Since 2009, the New York City Department of Transportation (NYCDOT), in partnership with Brooklyn Borough President Marty Markowitz’s 4th Avenue Task Force, has been working to make 4th Avenue in Brooklyn safer for pedestrians, bicyclists and motorists. NYCDOT has split the avenue into three segments – Bay Ridge, Sunset Park and Park Slope – and is working with each neighborhood’s respective community board to develop road design changes that can be implemented in less time than a traditional NYCDOT capital project.

Running from Bay Ridge to Downtown Brooklyn and lined with schools, senior centers, stores, subway stations, homes, religious institutions, restaurants, bars and other neighborhood amenities, parts of 4th Avenue are classified as a local road, while other parts are classified as an urban arterial. The road has two to three travel lanes in each direction (plus two parking lanes), with vehicles traveling much faster than the posted speed limit. Not surprisingly, TSTC found 4th Ave to be among Brooklyn’s Most Dangerous Roads for Pedestrians in 200820102011 and 2012.

On Tuesday, NYCDOT unveiled community driven plans for 4th Avenue’s third and final segment in Park Slope (15th Street to Pacific Street). To address the project goals of reducing speeding, making it easier to cross and simplifying turns, NYCDOT proposed establishing left turn bans and adding bike corrals for bike parking as well as planters for beautification. The plan would keep 4th Avenue’s three lanes in each direction northbound from Union Street to Atlantic Avenue, but would put in place traffic calming measures and a wider median in other sections, reducing lanes to two in each direction.

These improvements come from both the online comments submitted by the public as well as the public workshop session held in February. NYCDOT will incorporate comments it received from Tuesday’s Open House and present the updated plans to Community Board 6 and Community Board 2, whose approvals are necessary for the improvements to move forward.

A similar process is occurring concurrently on Bay Ridge’s 4th Avenue section (66th Street to 101st Street) where, after NYCDOT received over 60 online comments and conducted a public workshop in January, the Agency proposed improvements that include high-visibility crosswalks between 91st and 92nd Streets, left turn bays and a sidewalk extension at Bay Ridge Parkway, and a crossing island at 86th Street. (Read more here.)

NYCDOT will incorporate feedback received at the Bay Ridge Open House and present its Bay Ridge proposal to Community Board 10. Improvements will be made pending CB 10’s adoption.
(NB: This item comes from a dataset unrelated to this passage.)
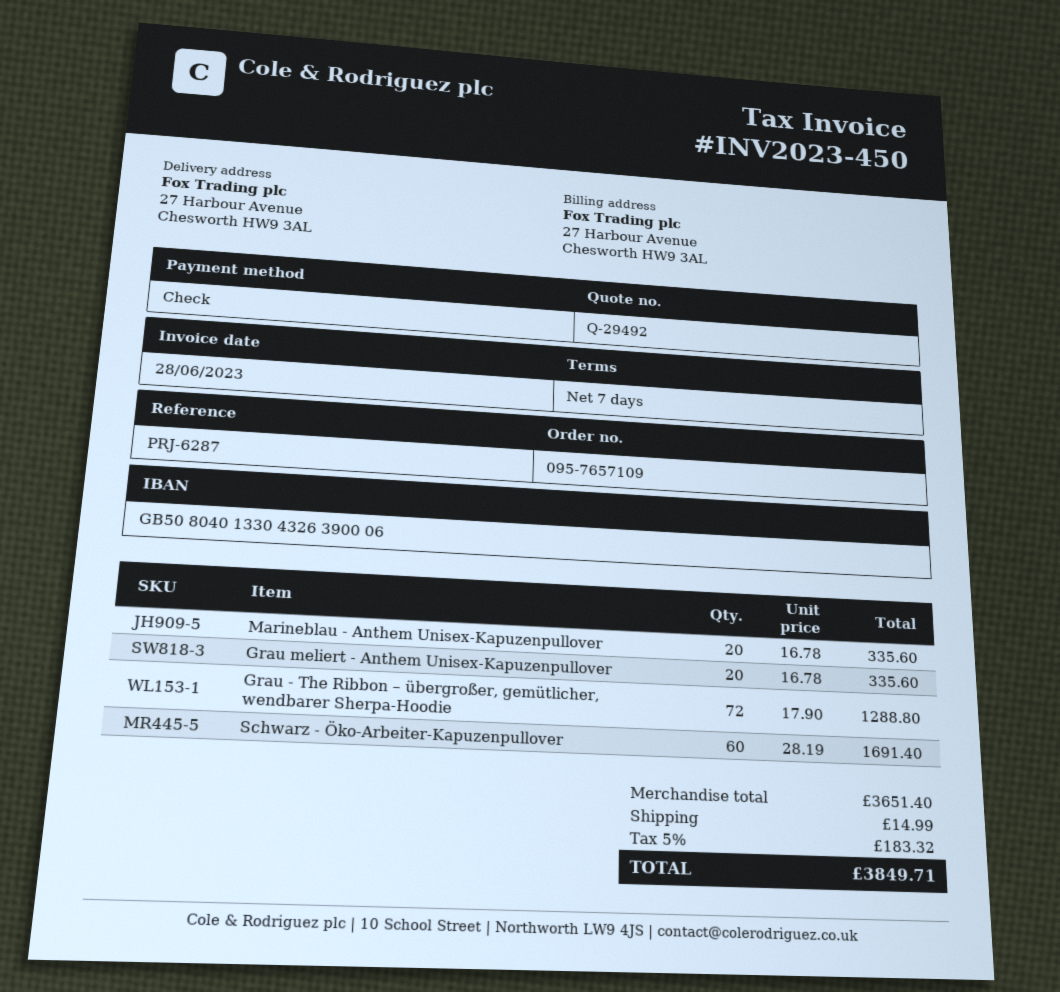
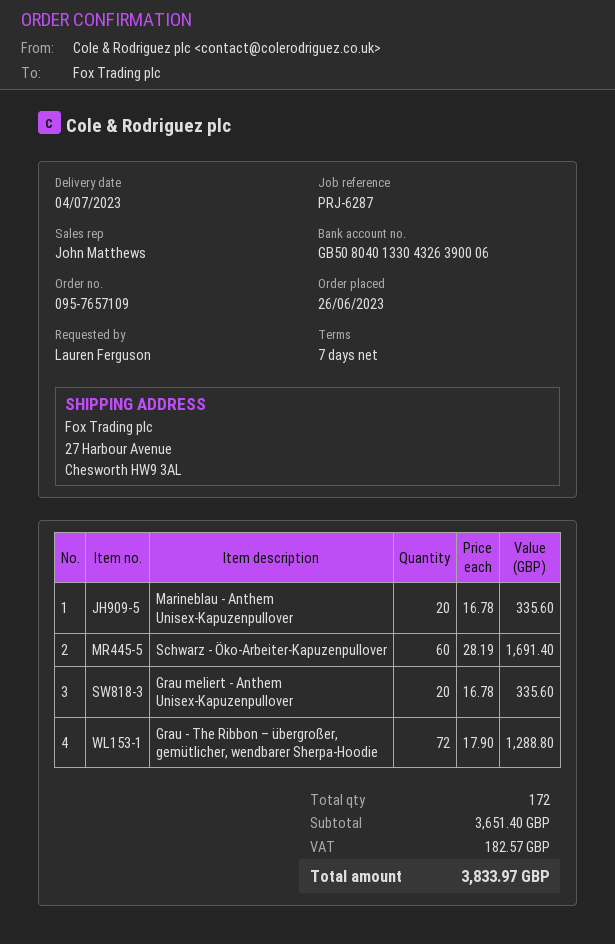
shipping: 14.99 -> none
tax: 183.32 -> 182.57
total: 3849.71 -> 3833.97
Community Board 7, whose stretch of 4th Avenue runs from 15th to 65th Streets, was the first Board to approve the street improvements. CB 7 adopted the Sunset Park segment improvements last May and improvements started in August. Changes to this segment include a road diet, left turn bans at certain intersections and widening 52 crossing islands, making it easier for pedestrians to get across 4th Avenue. While it remains too early to know definitively whether the changes have met the improved safety goals, at a CB 7 Transportation Committee meeting held earlier this month, NYCDOT representatives said preliminary data is “very promising.”

With improvements steadily moving forward, 4th Avenue’s transformation from one of Brooklyn’s most dangerous roads for walking into “Brooklyn Boulevard” may soon become a reality.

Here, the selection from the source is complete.